Thanks Vini Vidi Vici (you sound intoxicated lol) and UndercoverAlien.

Any other experiences/knowledge appreciated....even general thoughts on MDMA?


----------



## Vini Vidi Vici

Raptors said:


> Thanks Vini Vidi Vici (you sound intoxicated lol)


HAhaHA ya man, well it makes sense, cuz Klonopin is just like Alcohol, except minus the endorphin/buzz thingy, and i always respond very strongly to alcohol, like 2 ounces of wine will make me a totally different person.

Dude, you need to ask RocknRoll714 to answer this, Hes like the expert on MDMA stuff and well like ALL stuff, but thers other people who could answer it well too,

Ya i just read some more stuff, It looks like SSRIs pretty much Always inhibit or block MDMA to some extent.


----------



## crayzyMed

SSRI's will block the effects off MDMA, some ppl try to overcome that by taking huge doses wich usually isnt very effective.



> even general thoughts on MDMA?


I used to take MDMA regurally, it helped me drastically with SA because on it i was completely SA free and started making friends and learn social skills. In the end i'm left with a bunch of friends and basicly a new life.

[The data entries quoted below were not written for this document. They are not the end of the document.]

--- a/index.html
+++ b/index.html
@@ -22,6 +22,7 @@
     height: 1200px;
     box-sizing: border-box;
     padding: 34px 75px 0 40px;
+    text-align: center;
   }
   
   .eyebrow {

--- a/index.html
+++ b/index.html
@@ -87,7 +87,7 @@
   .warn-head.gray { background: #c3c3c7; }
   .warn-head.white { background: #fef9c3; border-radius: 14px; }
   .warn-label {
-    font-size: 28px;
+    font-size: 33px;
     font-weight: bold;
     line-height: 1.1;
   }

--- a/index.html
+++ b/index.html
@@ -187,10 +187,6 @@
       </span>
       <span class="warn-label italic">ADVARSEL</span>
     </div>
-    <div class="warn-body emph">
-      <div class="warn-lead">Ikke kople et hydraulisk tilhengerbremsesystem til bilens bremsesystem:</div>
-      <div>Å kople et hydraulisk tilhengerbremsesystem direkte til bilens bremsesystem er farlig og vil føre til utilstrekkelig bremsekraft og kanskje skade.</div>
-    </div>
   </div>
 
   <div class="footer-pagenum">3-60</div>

However, take in mind that i dont respond to benzo's, alcohol, GHB, opioids etc at all, so if you have something else that takes away the anxiety, you could learn social skills on that as well.


----------



## rustybob

My experience with Zoloft and MDMA was that the MDMA doid absolutely nothing. It didn't matter on the dose, or whether it was taken orally or insuffulated or in water.

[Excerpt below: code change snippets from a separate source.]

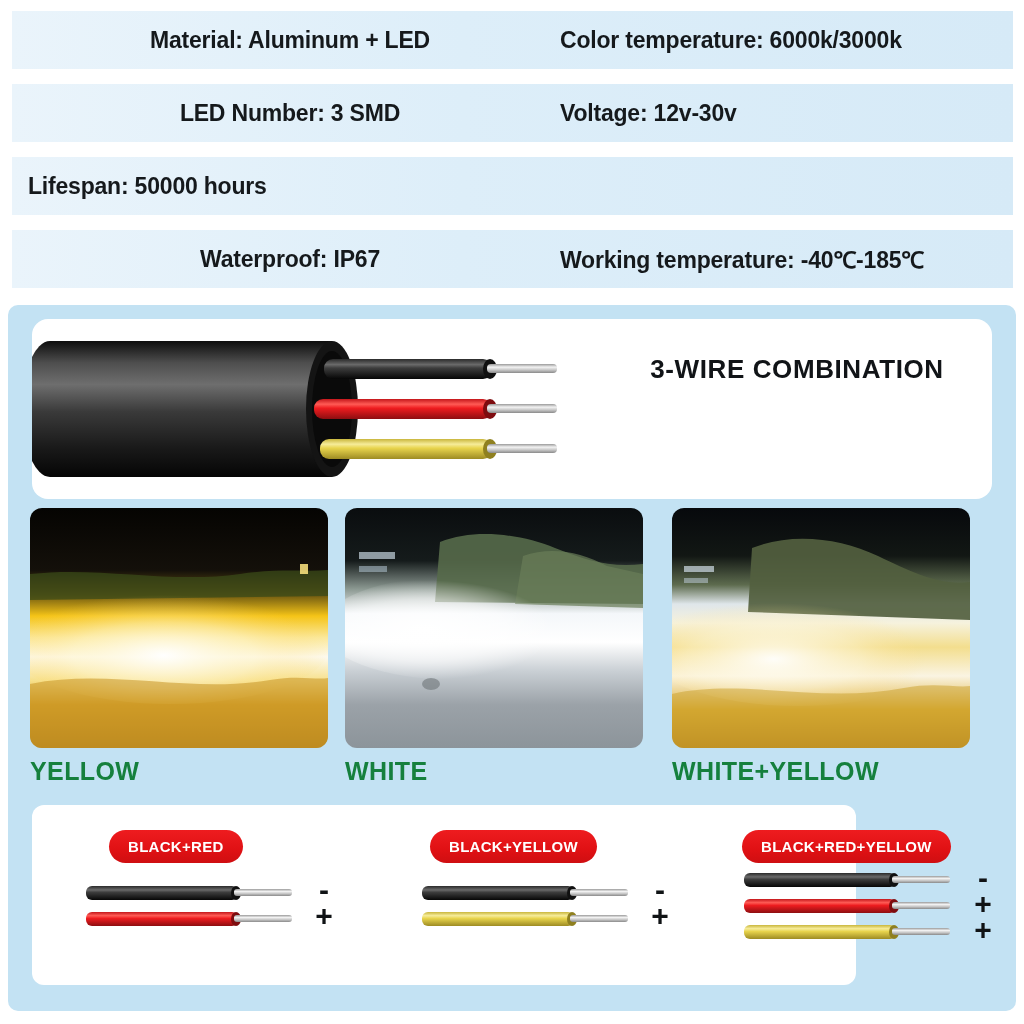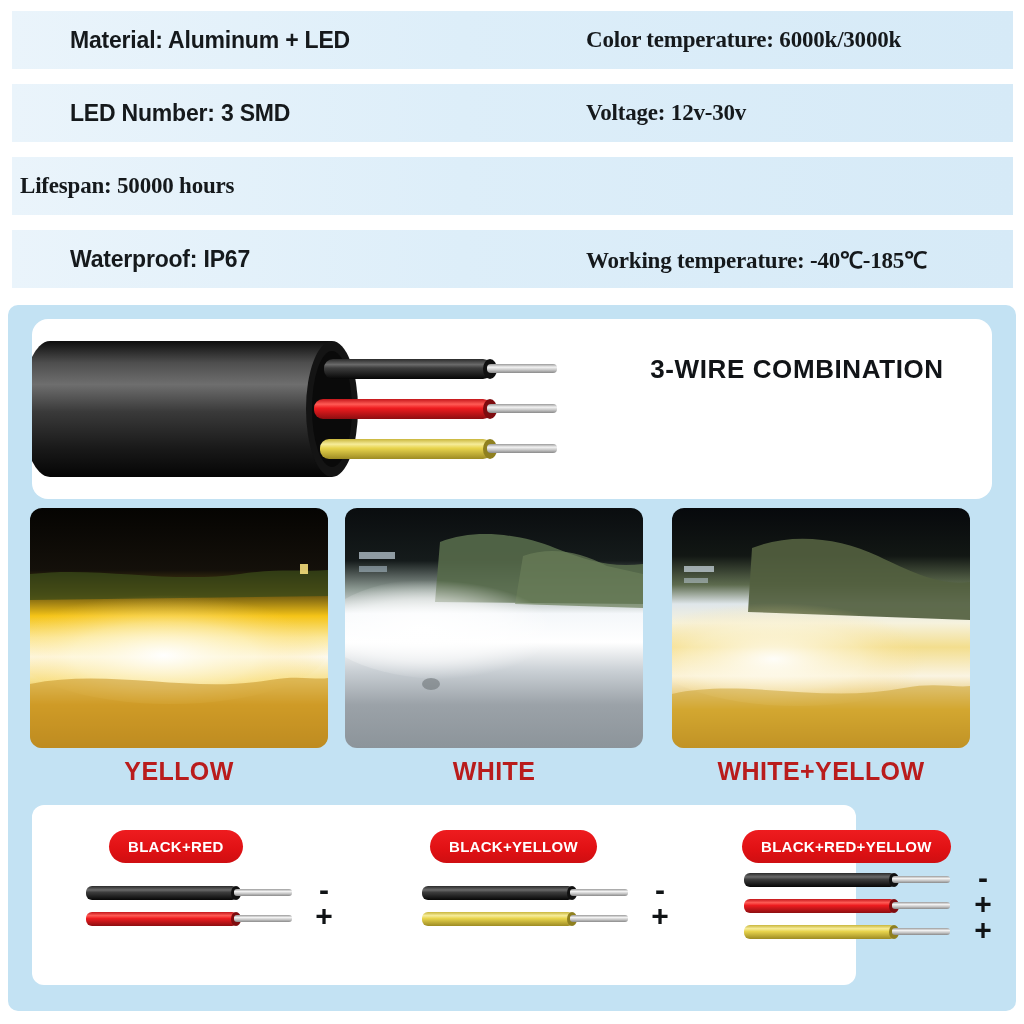--- a/index.html
+++ b/index.html
@@ -35,7 +35,7 @@
     letter-spacing:-0.2px;
     white-space:nowrap;
   }
-  .spec-cell.left{ margin-left:58px; width:508px; }
+  .spec-cell.left{ margin-left:24px; width:508px;text-align:center; }
   .spec-cell.right{ margin-left:8px;font-family:Liberation Serif, serif; }
 
   

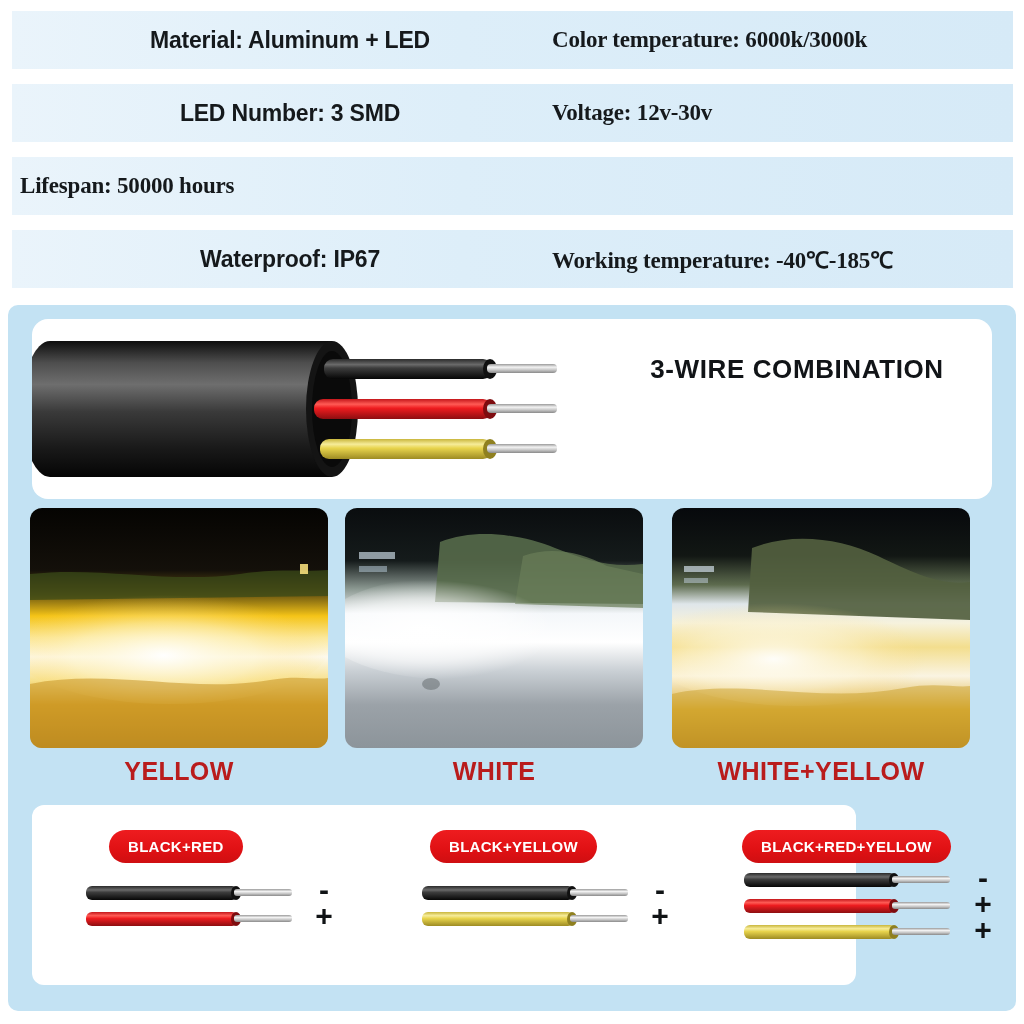--- a/index.html
+++ b/index.html
@@ -36,7 +36,7 @@
     white-space:nowrap;
   }
   .spec-cell.left{ margin-left:24px; width:508px;text-align:center; }
-  .spec-cell.right{ margin-left:8px;font-family:Liberation Serif, serif; }
+  .spec-cell.right{ margin-left:16px; }
 
   
   #blue-panel{

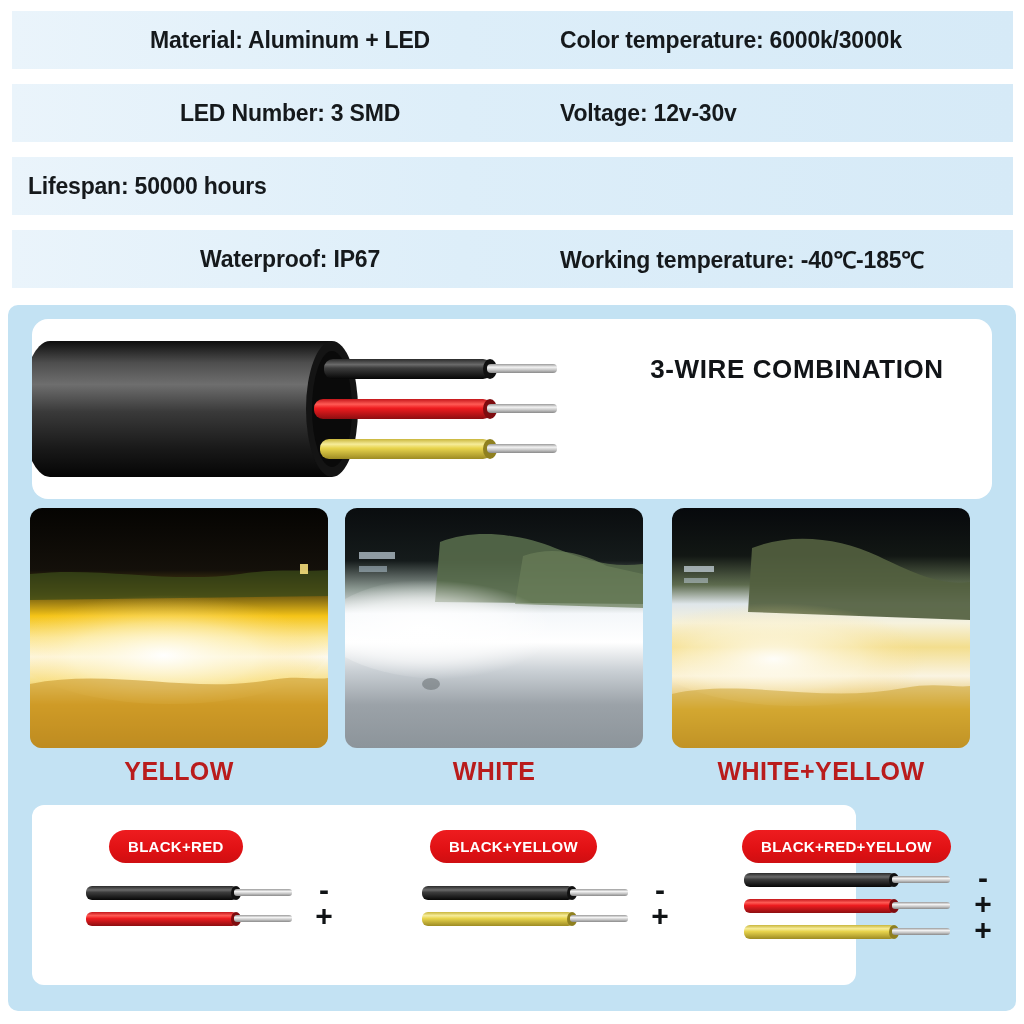--- a/index.html
+++ b/index.html
@@ -90,10 +90,10 @@
     position:absolute;
     top:452px;
     width:298px;
-    text-align:center;
+    text-align:left;
     font-size:25px;
     font-weight:bold;
-    color:#b91c1c;
+    color:#15803d;
     letter-spacing:0.4px;
     white-space:nowrap;
   }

Right now I'm on Remeron, and the effects are definitely weaker. There is mild euphoria and mild reduction in SA. If you take lots of 5-HTP beforehand I found it slighty raised the level of euphoria. One thing I noticed is that even if you don't feel the euphoria, music definitely still sounds awesome


----------



## euphoria

Combining 5-HTP with SSRIs and/or MDMA is quite risky, I hope you are being very cautious with dose. The general consensus regarding recreationals is that SSRIs totally kill the serotonin effects of MDMA, but you should still get a stimulant effect (probably quite mild). You might as well take a non serotonin stimulant like amphetamine for that purpose. As for psychedelics SSRIs significantly weaken but don't entirely kill the effects of them. Remeron on the other hand will probably totally kill the effects of psychedelics, but I'm not sure about MDMA. It would kill the psychedelic side of effects, and probably boost the stimulant effect a bit.


----------



## rustybob

5-HTP and SSRIs for sure could cause problems, I don't really think MDMA would unless you're taking a crazy dose of it. With the disclaimer that you better know what you're doing, I can tell you that I've taken 2+ grams of 5-HTP while using MDMA, and I did that for 5 straight days at a music festival. I'd take a gram before bed, 600mg at lunch, and 4-600mg at dinner, and sometimes I'd take 2-400mg when I woke up. There were some definite gastrointestinal problems from taking that much, but otherwise it was totally fine.

My doctor told me that taking 2 grams of 5-HTP daily is not a problem. Before trying SSRIs and my current regimen, Remeron and Wellbutrin, I tried the natural route first. When I told him that I'd take 200mg max per day he laughed at me. Other doctor's opinions may vary though. My family doctor in the city I've lived in for most of the last 6 years has no problem with me taking 45mg/day of Remeron and 300mg or Wellbutrin, but my family doctor in my hometown (where I'm at right now for a month) almost **** himself when I told him the dosages I was taking.


----------



## psyren

*MDMA & SSRIs: MY EXPERIENCE*

*I have been researching things on the internet about the reactions between MDMA and SSRIs and have found that the SSRIs (being a selective serotonin reuptake inhibitor) almost completely eliminate the effects of ecstasy for me. :bash

I have been prescribed various anti-depressants over the past five years ranging from Lexapro, to Cymbalta, to currently Zoloft (sertraline).

I have tried Mollies on three different occasions without ANY response (but my boyfriend, who is--unfortunately--experienced with drugs definitely felt them the past two times; the first batch was bunk). I haven't even been regular with my medication (bad, I know), but all I felt was a SLIGHT weird feeling after taking two capsules and a lot of Vitamin C (which boosts the feelings of ecstasy).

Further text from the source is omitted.